Digitization of the financial system
Times are changing, and with them, the models of society and life established so far are forced to evolve through new types of development, regardless of the sector, although some will always be more affected than others. Since the appearance of the Internet and electronic commerce, but especially in the last decade, we have been immersed in a technological revolution that surrounds everything, disruption being a constant in various production processes, so that many models are moved and even disappeared. companies that have already succeeded. To this must be added the flourishing robotization and the application of artificial intelligence, which will also affect the entire productive fabric.
This digital transformation is no open secret, as there are more and more routine procedures we perform digitally, accelerating exponentially with the forced adoption of the pandemic. However, Is the general population ready to adapt to the rate at which companies are digitizing their processes? One sector that has put the accelerator on its digital transformation is traditional banking, which with the pandemic has found the perfect excuse to finish digitizing its most senior audience.
Howeveralthough these processes are designed to be adopted by all types of users, not all have the same technological skills, a phenomenon experienced mainly by the elderly. There are more and more people of 3rd and 4th age who are overwhelmed when it comes to carrying out any activity within their traditional banking entity, therefore feeling, to a certain extent, neglected given the their rights to access a service.
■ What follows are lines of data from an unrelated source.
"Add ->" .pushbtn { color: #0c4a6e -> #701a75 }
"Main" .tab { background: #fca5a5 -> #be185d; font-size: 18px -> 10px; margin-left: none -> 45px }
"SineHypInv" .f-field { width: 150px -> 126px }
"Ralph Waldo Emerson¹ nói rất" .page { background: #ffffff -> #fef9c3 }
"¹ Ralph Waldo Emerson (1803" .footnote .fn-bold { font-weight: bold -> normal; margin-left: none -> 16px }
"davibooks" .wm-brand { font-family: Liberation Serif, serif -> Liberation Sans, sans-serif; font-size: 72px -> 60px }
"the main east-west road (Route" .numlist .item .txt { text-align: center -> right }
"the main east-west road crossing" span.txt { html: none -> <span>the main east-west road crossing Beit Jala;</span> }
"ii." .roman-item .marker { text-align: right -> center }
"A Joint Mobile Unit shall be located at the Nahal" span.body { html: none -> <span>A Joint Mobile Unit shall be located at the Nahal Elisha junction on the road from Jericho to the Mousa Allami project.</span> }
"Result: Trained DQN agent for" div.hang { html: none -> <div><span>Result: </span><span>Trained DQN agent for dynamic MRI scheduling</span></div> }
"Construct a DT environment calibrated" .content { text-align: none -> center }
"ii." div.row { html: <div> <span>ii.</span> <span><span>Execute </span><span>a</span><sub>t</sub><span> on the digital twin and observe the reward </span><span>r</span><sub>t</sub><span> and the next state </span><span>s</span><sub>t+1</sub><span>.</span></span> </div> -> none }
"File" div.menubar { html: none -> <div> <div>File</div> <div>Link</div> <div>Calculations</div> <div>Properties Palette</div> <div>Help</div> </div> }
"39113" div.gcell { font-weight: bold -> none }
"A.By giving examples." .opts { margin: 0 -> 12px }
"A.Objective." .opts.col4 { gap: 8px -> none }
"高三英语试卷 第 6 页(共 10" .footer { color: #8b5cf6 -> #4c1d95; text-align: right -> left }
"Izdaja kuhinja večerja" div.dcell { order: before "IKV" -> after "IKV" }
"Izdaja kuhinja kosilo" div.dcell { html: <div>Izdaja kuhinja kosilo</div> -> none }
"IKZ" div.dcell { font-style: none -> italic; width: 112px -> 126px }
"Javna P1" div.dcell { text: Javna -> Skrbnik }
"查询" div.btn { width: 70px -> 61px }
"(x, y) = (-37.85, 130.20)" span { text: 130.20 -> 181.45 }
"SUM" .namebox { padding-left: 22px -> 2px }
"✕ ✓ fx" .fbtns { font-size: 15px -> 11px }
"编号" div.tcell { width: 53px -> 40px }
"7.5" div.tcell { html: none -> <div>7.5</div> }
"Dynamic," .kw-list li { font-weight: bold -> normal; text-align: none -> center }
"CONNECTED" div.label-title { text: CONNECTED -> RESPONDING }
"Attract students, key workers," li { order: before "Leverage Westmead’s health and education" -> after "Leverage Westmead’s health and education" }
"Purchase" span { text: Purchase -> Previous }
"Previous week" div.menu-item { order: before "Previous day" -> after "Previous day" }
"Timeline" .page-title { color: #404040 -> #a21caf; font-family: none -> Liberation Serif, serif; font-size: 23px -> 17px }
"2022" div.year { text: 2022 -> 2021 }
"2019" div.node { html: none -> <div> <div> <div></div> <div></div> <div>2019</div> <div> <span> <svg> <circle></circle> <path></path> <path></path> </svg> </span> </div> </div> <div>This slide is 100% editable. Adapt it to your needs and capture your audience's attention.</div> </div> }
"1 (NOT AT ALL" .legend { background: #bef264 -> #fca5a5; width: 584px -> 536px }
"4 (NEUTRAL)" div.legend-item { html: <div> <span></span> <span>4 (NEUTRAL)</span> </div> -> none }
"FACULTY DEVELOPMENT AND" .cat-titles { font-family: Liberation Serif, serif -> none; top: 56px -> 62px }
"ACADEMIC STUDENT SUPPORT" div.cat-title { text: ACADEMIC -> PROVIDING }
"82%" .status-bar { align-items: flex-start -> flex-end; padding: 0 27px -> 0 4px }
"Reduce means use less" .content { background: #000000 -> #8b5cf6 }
In the context of zero interest rates that we have experienced since the Great Financial Crisis, beyond bank mergers to gain efficiency, in order to be profitable and competitive, more than 50% of bank branches have been closed and it remains the EU country with the highest density (45.5 branches per 100,000 inhabitants), which still has a long way to go. On the other hand, according to the report: “Digital transition and transformation of banking in Spain under the impetus of COVID-19”, by KPMG, between 2020 and 2021 more than 3,000 branches were closedlocated mainly in rural areas, known as Emptied Spain, a fact that the Bank of Spain describes as a situation of “cash access vulnerability”; although more and more, cash is in disuse due to the replacement of payment by mobile phone, cards, bizum, etc… there are segments of the population who continue to prefer it.
In more urban areas, the situation of the elderly is improving, although slightly. Considering the scenario we find ourselves in, we have to understand that many of these people are completely alone, with no one to help them with these procedures, or they just like to feel independent. Age should not be an obstacle for the most vulnerable people to continue to exercise any kind of care as they have been doing until now.. This KPMG report also reveals that due to the circumstances of the pandemic, the traditional bank has managed to digitize 50-60% of its customers so far, so almost half are still not making transactions. in line.
On the other hand, if we take into account the data of the National Institute of Statistics (INE), The Spanish population aged 65 to 74 does not use the Internet or uses it very little. Therefore, considering that this segment of the population (23% of the total) does not have access to the Internet, why do companies continue to implement telematics processes in essential activities? How can he withdraw money, make a transfer, pay a bill…
For some transactional areas (digital means of payment, investment portfolio management, securities brokers, insurance contracts, among others), there are already specialized companies that offer a better user experience than the bank, for example, numerous fintechwhich represent an essential asset in the innovation of the financial sector.
To our knowledge, businesses must balance the status quo with digital evolution. We must not remove from our lives what we continue to consider current – until it is no longer so for future generations – just to keep pace with the digital age. Giving course to certain needs, rather than adding, subtracting. The ideal would be to combine and/or supplement the tools we are used to with new technological options, so that the population can adapt as well as possible, whatever their age.